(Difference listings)
+--

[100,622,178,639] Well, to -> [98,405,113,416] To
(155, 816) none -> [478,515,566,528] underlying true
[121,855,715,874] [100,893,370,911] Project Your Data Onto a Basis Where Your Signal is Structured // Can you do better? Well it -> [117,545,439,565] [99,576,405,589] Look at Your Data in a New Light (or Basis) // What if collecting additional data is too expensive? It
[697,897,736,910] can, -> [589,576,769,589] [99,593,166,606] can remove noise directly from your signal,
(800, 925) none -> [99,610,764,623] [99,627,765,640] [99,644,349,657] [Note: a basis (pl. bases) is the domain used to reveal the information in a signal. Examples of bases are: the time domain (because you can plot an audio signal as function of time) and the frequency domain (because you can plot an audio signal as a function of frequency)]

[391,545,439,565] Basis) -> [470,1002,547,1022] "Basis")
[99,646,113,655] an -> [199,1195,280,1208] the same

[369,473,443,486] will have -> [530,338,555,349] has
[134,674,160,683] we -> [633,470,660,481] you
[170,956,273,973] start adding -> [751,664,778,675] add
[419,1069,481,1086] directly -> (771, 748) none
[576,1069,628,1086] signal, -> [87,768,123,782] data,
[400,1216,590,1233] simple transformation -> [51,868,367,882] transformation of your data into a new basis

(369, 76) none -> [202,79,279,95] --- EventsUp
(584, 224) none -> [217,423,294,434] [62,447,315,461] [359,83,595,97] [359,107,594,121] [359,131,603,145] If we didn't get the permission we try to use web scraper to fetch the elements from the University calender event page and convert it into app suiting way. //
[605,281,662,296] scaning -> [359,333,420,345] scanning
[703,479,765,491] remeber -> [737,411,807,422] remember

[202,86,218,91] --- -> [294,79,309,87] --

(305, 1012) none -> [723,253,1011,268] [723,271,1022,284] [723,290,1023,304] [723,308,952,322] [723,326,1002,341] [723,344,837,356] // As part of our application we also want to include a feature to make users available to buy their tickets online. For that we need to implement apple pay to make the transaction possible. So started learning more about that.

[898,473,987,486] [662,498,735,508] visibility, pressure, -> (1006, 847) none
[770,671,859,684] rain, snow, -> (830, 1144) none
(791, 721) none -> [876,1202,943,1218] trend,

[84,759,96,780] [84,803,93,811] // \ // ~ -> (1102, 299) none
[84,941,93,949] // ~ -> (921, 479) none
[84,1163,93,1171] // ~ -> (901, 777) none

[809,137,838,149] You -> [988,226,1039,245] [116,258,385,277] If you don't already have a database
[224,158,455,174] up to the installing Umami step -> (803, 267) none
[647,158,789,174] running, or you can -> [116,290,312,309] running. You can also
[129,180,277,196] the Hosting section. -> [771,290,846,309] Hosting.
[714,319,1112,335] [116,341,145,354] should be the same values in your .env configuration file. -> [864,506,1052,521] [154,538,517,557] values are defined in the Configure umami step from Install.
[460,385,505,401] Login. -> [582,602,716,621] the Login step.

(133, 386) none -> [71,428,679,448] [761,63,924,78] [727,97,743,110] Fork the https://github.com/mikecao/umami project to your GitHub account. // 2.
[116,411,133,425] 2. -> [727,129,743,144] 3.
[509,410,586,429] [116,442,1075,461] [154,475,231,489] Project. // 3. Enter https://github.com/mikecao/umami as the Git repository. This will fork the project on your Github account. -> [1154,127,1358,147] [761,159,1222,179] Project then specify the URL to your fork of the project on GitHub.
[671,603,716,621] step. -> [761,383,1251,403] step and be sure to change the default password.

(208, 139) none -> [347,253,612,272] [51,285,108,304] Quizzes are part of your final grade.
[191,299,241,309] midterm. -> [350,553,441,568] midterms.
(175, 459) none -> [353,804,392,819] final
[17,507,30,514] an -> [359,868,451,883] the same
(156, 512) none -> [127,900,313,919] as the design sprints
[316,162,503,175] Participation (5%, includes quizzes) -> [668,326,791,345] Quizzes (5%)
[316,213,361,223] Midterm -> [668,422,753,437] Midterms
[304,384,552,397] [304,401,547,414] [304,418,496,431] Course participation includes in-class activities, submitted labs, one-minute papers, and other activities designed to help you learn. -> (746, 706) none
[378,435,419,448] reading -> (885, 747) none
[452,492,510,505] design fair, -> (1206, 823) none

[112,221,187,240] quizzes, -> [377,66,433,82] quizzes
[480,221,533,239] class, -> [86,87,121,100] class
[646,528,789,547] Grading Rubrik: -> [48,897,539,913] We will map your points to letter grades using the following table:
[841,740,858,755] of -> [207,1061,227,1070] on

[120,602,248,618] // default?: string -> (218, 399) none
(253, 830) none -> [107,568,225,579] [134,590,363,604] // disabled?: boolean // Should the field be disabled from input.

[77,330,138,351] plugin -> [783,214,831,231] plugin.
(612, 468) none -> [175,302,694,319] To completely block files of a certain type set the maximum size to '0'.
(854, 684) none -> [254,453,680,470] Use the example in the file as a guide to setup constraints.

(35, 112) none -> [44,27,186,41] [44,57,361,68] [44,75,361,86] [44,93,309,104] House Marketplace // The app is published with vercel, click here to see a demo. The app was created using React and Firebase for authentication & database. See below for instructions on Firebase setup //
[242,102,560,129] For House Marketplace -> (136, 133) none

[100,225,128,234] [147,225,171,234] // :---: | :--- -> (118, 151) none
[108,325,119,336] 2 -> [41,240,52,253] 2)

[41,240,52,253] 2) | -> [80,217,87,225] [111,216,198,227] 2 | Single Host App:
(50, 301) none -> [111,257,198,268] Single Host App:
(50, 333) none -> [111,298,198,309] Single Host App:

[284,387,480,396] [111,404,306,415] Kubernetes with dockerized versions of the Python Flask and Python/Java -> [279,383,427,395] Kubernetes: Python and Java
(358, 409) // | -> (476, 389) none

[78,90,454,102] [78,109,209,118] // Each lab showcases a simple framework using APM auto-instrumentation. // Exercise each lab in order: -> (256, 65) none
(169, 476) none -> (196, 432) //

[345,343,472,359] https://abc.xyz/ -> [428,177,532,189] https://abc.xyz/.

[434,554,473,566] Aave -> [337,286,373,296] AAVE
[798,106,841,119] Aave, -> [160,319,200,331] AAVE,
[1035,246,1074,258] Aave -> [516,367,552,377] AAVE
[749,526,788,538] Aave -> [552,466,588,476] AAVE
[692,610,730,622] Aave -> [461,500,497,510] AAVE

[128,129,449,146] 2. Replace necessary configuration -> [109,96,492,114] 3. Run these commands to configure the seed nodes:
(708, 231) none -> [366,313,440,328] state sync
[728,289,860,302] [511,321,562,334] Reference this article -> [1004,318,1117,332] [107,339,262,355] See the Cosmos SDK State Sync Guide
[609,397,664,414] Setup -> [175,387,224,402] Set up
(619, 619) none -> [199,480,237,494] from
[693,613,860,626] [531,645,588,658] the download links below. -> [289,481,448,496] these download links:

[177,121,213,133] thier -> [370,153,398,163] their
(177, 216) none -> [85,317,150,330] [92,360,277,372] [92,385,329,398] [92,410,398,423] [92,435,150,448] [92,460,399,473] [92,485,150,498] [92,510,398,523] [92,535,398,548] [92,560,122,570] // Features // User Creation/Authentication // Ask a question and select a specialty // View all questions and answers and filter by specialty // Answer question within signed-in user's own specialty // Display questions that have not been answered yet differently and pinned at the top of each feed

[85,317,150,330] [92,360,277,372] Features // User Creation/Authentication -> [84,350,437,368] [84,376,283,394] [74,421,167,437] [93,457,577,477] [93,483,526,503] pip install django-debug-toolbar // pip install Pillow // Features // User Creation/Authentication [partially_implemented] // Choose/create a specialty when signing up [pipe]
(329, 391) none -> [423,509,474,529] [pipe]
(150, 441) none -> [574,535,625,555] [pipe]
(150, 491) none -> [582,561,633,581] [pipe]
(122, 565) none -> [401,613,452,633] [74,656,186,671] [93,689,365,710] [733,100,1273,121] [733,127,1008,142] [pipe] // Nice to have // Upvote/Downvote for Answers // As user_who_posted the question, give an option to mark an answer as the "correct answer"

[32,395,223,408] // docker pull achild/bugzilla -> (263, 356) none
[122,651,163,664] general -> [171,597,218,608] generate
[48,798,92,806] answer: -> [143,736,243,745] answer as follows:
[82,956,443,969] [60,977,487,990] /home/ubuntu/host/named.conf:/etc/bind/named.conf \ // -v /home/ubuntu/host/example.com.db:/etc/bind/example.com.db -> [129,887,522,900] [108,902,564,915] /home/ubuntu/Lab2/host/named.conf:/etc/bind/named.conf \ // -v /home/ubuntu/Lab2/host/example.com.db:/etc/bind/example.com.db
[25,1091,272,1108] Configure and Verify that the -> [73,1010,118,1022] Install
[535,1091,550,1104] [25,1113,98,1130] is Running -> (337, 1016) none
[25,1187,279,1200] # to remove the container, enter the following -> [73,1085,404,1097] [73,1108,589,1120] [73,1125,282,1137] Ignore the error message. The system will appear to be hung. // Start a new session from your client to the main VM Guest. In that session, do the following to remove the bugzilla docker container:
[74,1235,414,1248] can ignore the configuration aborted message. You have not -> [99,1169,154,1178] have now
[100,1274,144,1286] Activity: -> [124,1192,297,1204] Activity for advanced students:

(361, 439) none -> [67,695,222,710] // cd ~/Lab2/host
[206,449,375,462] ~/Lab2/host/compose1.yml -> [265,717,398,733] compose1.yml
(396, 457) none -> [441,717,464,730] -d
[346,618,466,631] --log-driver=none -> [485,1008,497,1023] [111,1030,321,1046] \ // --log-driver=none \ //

+--

Reproduce exactly, please, only the lines from the start of the data above to the line that contains "[99,646,113,655] an ->", with both ends kept.

[100,622,178,639] Well, to -> [98,405,113,416] To
(155, 816) none -> [478,515,566,528] underlying true
[121,855,715,874] [100,893,370,911] Project Your Data Onto a Basis Where Your Signal is Structured // Can you do better? Well it -> [117,545,439,565] [99,576,405,589] Look at Your Data in a New Light (or Basis) // What if collecting additional data is too expensive? It
[697,897,736,910] can, -> [589,576,769,589] [99,593,166,606] can remove noise directly from your signal,
(800, 925) none -> [99,610,764,623] [99,627,765,640] [99,644,349,657] [Note: a basis (pl. bases) is the domain used to reveal the information in a signal. Examples of bases are: the time domain (because you can plot an audio signal as function of time) and the frequency domain (because you can plot an audio signal as a function of frequency)]

[391,545,439,565] Basis) -> [470,1002,547,1022] "Basis")
[99,646,113,655] an -> [199,1195,280,1208] the same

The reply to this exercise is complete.